I suppose so. I don’t think about it that way, but I do try to be faithful to the truth and to act with compassion. My advocacy work gave me the opportunity to meet a remarkable range of heroic people who, like my father, just want to live with dignity as comfortably as they can. The writing I’ve done on this topic — articles, lobby sheets, white papers, op-ed pieces, informational pamphlets on using cannabis to treat various conditions — has made a difference for many of them, and over time we’ve changed the conversation. The scare-quotes around “medical” marijuana have disappeared. 46 states now have some sort of medical cannabis law and the first drug derived from the plant has just been approved by the FDA.
That work has yielded other rewards. I met Michelle Newhart because of the Ed Rosenthal case. After contributing to a dozen books together, she is now my wife and co-author. She did the research for the book while completing her PhD, while my work provided the background for the medical science and policy developments. We share a commitment to correcting one of the biggest mistakes of the last century.
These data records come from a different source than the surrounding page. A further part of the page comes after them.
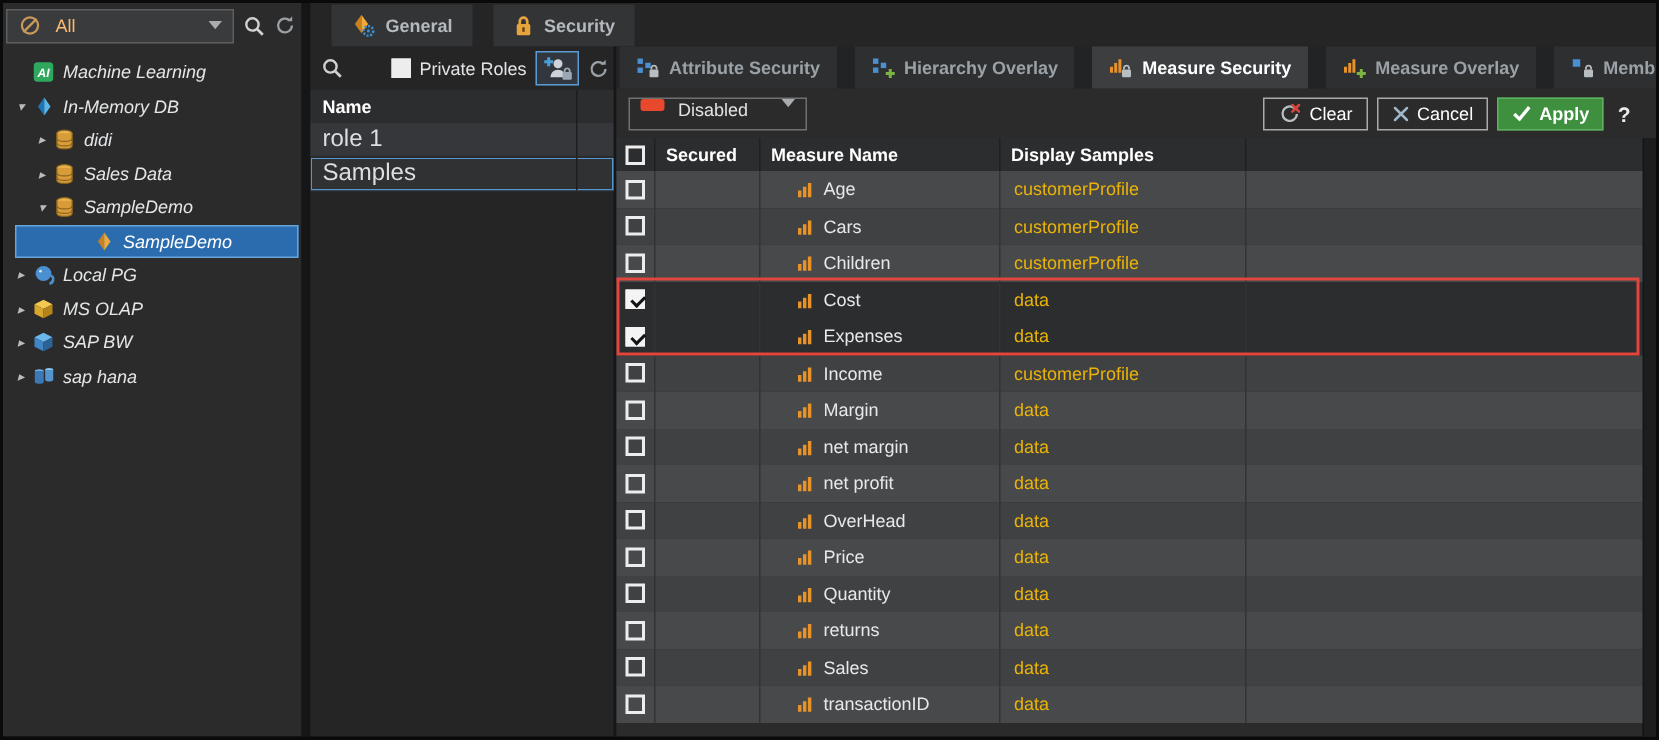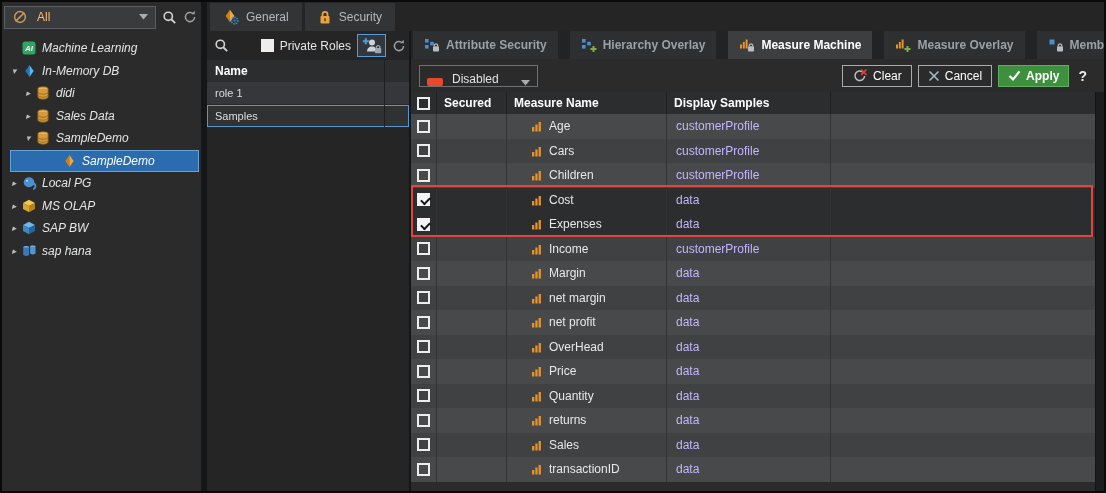--- a/index.html
+++ b/index.html
@@ -19,67 +19,67 @@
   .tree-item .expander { width:14px; font-size:9px; color:#b9bcbe; text-align:center; flex:none; }
   .tree-item .ticon { width:16px; margin-right:5px; flex:none; display:inline-flex; justify-content:center; }
   .tree-item.lvl0 { padding-left:5px; }
   .tree-item.lvl1 { padding-left:19px; }
   .tree-item.lvl2 { padding-left:45px; }
   .tree-item.selected { background:#2a6cad; box-shadow:inset 0 0 0 1px #67a4da; margin-left:8px; margin-right:2px; padding-left:37px; color:#fff; }
 
   
   .right { flex:1; display:flex; flex-direction:column; background:#252526; min-width:0; }
   .tabbar { height:29px; background:#252526; display:flex; gap:3px; padding:1px 0 0 3px; flex:none; }
-  .tab { display:flex; align-items:center; gap:7px; padding:0 13px; background:#333436; color:#b4b9bd; font-size:12px; font-weight:400; cursor:default; }
+  .tab { display:flex; align-items:center; gap:7px; padding:0 13px; background:#333436; color:#b4b9bd; font-size:12px; font-weight:700; cursor:default;margin-left:11px; }
   .tab.active { background:#3d3f41; color:#ffffff; }
   .content { flex:1; display:flex; min-height:0; }
 
   
   .roles-panel { width:204px; flex:none; background:#252526; border-right:2px solid #151617; display:flex; flex-direction:column; }
   .roles-toolbar { height:29px; display:flex; align-items:center; padding:0 3px 0 7px; gap:6px; flex:none; }
   .roles-toolbar .spacer { flex:1; }
   .cb { width:13px; height:13px; border:2px solid #ededed; background:transparent; display:inline-block; flex:none; position:relative; }
   .cb.filled { background:#ededed; }
   .cb.checked { background:#f4f4f4; border-color:#f4f4f4; }
   .cb.checked::after { content:''; position:absolute; left:1.5px; top:2px; width:7px; height:4px; border-left:2px solid #141414; border-bottom:2px solid #141414; transform:rotate(-45deg); }
   .pr-label { color:#e2e4e6; font-size:12px; white-space:nowrap; }
   .add-role-btn { width:29px; height:23px; border:1px solid #5b9bd5; background:#31373c; display:flex; align-items:center; justify-content:center; cursor:default; }
   .roles-header { height:22px; background:#2c2d2f; color:#fff; font-size:12px; font-weight:700; display:flex; align-items:center; padding-left:8px; position:relative; flex:none; }
   .roles-header::after, .role-row::after { content:''; position:absolute; right:24px; top:0; bottom:0; width:1px; background:#1d1e1f; }
-  .role-row { height:23px; background:#35373a; border-bottom:1px solid #28292b; color:#dcdee0; font-size:11px; display:flex; align-items:center; padding-left:8px; position:relative; cursor:default; }
+  .role-row { height:23px; background:#35373a; border-bottom:1px solid #28292b; color:#dcdee0; font-size:16px; display:flex; align-items:center; padding-left:8px; position:relative; cursor:default; }
   .role-row.selected { background:#2f3133; box-shadow:inset 0 0 0 1px #5795cf; }
 
   
   .main-panel { flex:1; background:#2b2b2b; position:relative; min-width:0; display:flex; flex-direction:column; }
   .subtabbar { height:28px; background:#222324; display:flex; gap:12px; padding-left:2px; flex:none; }
   .subtab { display:flex; align-items:center; gap:6px; padding:0 11px; background:#2d2f30; color:#9aa1a7; font-size:12px; font-weight:600; cursor:default; white-space:nowrap; }
   .subtab.active { background:#3c3e40; color:#ffffff; }
   .toolbar { height:33px; display:flex; align-items:center; padding:0 17px 0 8px; flex:none; }
-  .mode-dropdown { width:119px; height:22px; border:1px solid #707172; display:flex; align-items:flex-end; padding:0 7px; gap:9px; color:#e0e2e4; font-size:12px; cursor:default; }
+  .mode-dropdown { width:119px; height:22px; border:1px solid #707172; display:flex; align-items:flex-start; padding:0 7px; gap:9px; color:#e0e2e4; font-size:12px; cursor:default; }
   .mode-swatch { width:16px; height:8px; background:#e8492c; border-radius:2px; flex:none; }
   .mode-dropdown .caret { margin-left:auto; }
   .tb-btn { height:22px; border:1px solid #a9abad; background:transparent; color:#fff; font-size:12px; font-family:"Liberation Sans",sans-serif; display:flex; align-items:center; gap:5px; padding:0 9px; margin-left:6px; cursor:default; }
   .tb-btn.apply { background:#3e8f3e; border-color:#5faf5f; font-weight:700; }
   .tb-btn:first-of-type { margin-left:auto; }
   .help { margin-left:9px; color:#ededed; font-weight:700; font-size:14px; }
 
   .table-zone { flex:1; display:flex; min-height:0; }
   .table-area { flex:1; position:relative; min-width:0; }
   .vscroll { width:9px; background:#1c1d1e; border-left:1px solid #141414; flex:none; }
   .tgrid { display:grid; grid-template-columns:26px 70px 160px 164px 1fr; }
   .thead { height:22px; background:#2c2d2f; }
   .thead .c { display:flex; align-items:center; color:#fff; font-size:12px; font-weight:700; border-right:1px solid #1f2021; padding-left:7px; }
   .thead .c:last-child { border-right:none; }
   .thead .cb-c { justify-content:center; padding-left:0; }
   .trow { height:24.5px; }
   .trow .c { display:flex; align-items:center; font-size:12px; color:#e6e8ea; border-right:1px solid #313334; padding-left:7px; overflow:hidden; }
   .trow .c:last-child { border-right:none; }
   .trow .cb-c { justify-content:center; padding-left:0; }
   .trow .mn { padding-left:24px; gap:7px; }
-  .trow .df { padding-left:9px; color:#c4b5fd; }
+  .trow .df { padding-left:9px; color:#eab308; }
   .trow.odd  { background:#47494b; }
   .trow.even { background:#3f4143; }
   .trow.hl   { background:#2c2d2f; }
   .red-annotation { position:absolute; left:0; right:2px; top:93px; height:52px; border:2px solid #e2453d; pointer-events:none; z-index:5; }
 </style>
 </head>
 <body>
 
 <div class="app">
 
@@ -344,21 +344,21 @@
                     <rect x="1" y="6.5" width="2" height="4"></rect>
                     <rect x="3.8" y="4" width="2" height="6.5"></rect>
                     <rect x="6.6" y="1.5" width="2" height="9"></rect>
                   </g>
                   <g>
                     <rect x="9" y="8.3" width="6" height="5.2" rx="0.8" fill="#b9bec2"></rect>
                     <path d="M10.3 8.3V7a1.8 1.8 0 0 1 3.4 0v1.3" fill="none" stroke="#b9bec2" stroke-width="1.2"></path>
                   </g>
                 </svg>
               </span>
-              <span>Measure Machine</span>
+              <span>Measure Security</span>
             </div>
             <div class="subtab">
               <span class="ic">
                 <svg width="16" height="15" viewBox="0 0 16 15">
                   <g fill="#e8922a">
                     <rect x="1" y="6.5" width="2" height="4"></rect>
                     <rect x="3.8" y="4" width="2" height="6.5"></rect>
                     <rect x="6.6" y="1.5" width="2" height="9"></rect>
                   </g>
                   <g fill="#7cb342">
What do you sense yourself becoming now?
Hopefully even more of a writer. I enjoy teaching college students, but Michelle and I have plans for articles and have started another book project, the dramatic story of the science side of medical cannabis, written for a general audience. I’ve let go of worrying about Pulitzers and the like, though we both care deeply about doing good work. I’m not sure if it’s humility or a form of confidence, but I no longer feel compelled to be the best ever. Ambition still burns bright, but it’s focused on making a difference in how people understand things, helping others achieve clarity. That said, the early reception for our book has been strong enough that I can’t help but wonder: What’s it going to mean? What comes next? How big can I dream? Is it really okay to care about this?
Has this leading taken you anywhere else?
Teaching is certainly part of it. My parents and sister are educators, as many others in my family have been. My academic work dovetails with Quaker testimonies. I try to convey the respect I feel for each student in my teaching. I try to help them see clearly and be more effective agents of change, to feel their place and power in the world. Distractions and dishonesty can trick us into misperceiving the facts of a matter and the right action we need to take. I’ve always felt teaching to entail a radical obligation, but recently I’ve come to realize my orientation to it is rooted in the way Quakers worship and operate, sometimes explicitly so. When I was in grad school and pondering pedagogy, I latched onto consensus decision making as a task to organize writing. So for 30-odd years, I’ve started my academic writing courses with an extended series of writing exercises that culminate in the students deciding the grading policy for the class.
Worship with Claremont Friends is incredibly powerful for me. Sitting still for an hour is an intensely physical experience. It takes a lot of practice to settle into quiet – decades in my case — but I’ve found remarkable emotional support in it. Worship with Friends is like being held in a cocoon of Light, both calming and energizing. As a boy, I was always tense and on guard, not sure I was loved or lovable. Here I feel loved by the Meeting and have the daily experience of love in my marriage, with my children and among Friends. Claremont Meeting takes children’s religious education seriously, and I want my sons to have Quaker faith and practice as a touchstone, as it has been for me. Hopefully they don’t have to journey quite so far afield to claim its power.